Howell built to his climax by shaking his fist and ad-libbing once more (Lang and Shoener now relaxed completely):
He added, "And by God ," continuing with, "one day soon, I know that women will be teeing off at any course that is compatible with their game and income. And they will be teeing off at any time on any day of their choosing that is compatible with their schedule."
A lump was actually in his throat as he concluded:
"And, ironically, when they do, these women golfers will be doing so with the very sensitivity, caring, and tolerance that was so unjustly denied them for so many years."

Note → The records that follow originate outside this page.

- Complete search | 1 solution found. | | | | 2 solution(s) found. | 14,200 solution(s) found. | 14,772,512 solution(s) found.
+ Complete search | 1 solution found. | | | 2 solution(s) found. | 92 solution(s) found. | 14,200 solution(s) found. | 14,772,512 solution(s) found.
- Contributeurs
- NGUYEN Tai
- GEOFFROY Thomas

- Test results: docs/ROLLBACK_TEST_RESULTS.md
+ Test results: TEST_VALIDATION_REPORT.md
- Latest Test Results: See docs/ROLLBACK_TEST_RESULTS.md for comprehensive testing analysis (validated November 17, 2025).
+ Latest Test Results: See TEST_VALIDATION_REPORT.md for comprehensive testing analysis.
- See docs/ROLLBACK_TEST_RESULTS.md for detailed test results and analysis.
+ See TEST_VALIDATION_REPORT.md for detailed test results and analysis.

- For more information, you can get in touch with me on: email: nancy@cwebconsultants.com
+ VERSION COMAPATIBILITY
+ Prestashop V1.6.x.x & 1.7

Lang tapped the last cue and the jail bars animated down over the lone woman golfer with the red sweater.
Howell hesitated, then again leaned into the mike and spoke in a voice approaching a whisper:
One-two-three The Penney people held their breath. And then the ballroom erupted, the audience rising en masse with cheers and applause.
Edwards stood by as the radiant chairman accepted joyous handshakes and high fives from Mechem, Graham, and other wellwishers. The press was also hovering nearby, the Morning News writer catching Edwards's eye and giving her a two-handed OK sign.
At length, Howell turned for her. But he simply handed over his speech box, pointed to the rear of the ballroom, and said, "Something to do." Edwards tagged along as Howell marched back to the booth and surprised Lang, shaking her hand and uttering the most sincere "Thank you" either woman had ever heard.
The moment the ballroom had emptied, Lang and Shoener began busily packing up their equipment. They left Pebble Beach without fanfare, typical of the staffers who, far below the executive suite, keep corporate America going. Managing to check their cases at San Francisco International in time for the four o'clock flight to Dallas/Fort Worth, they arrived at their respective homes just before midnight. Both would spend short, restless nights before awakening in time to report for work at 8 A.M.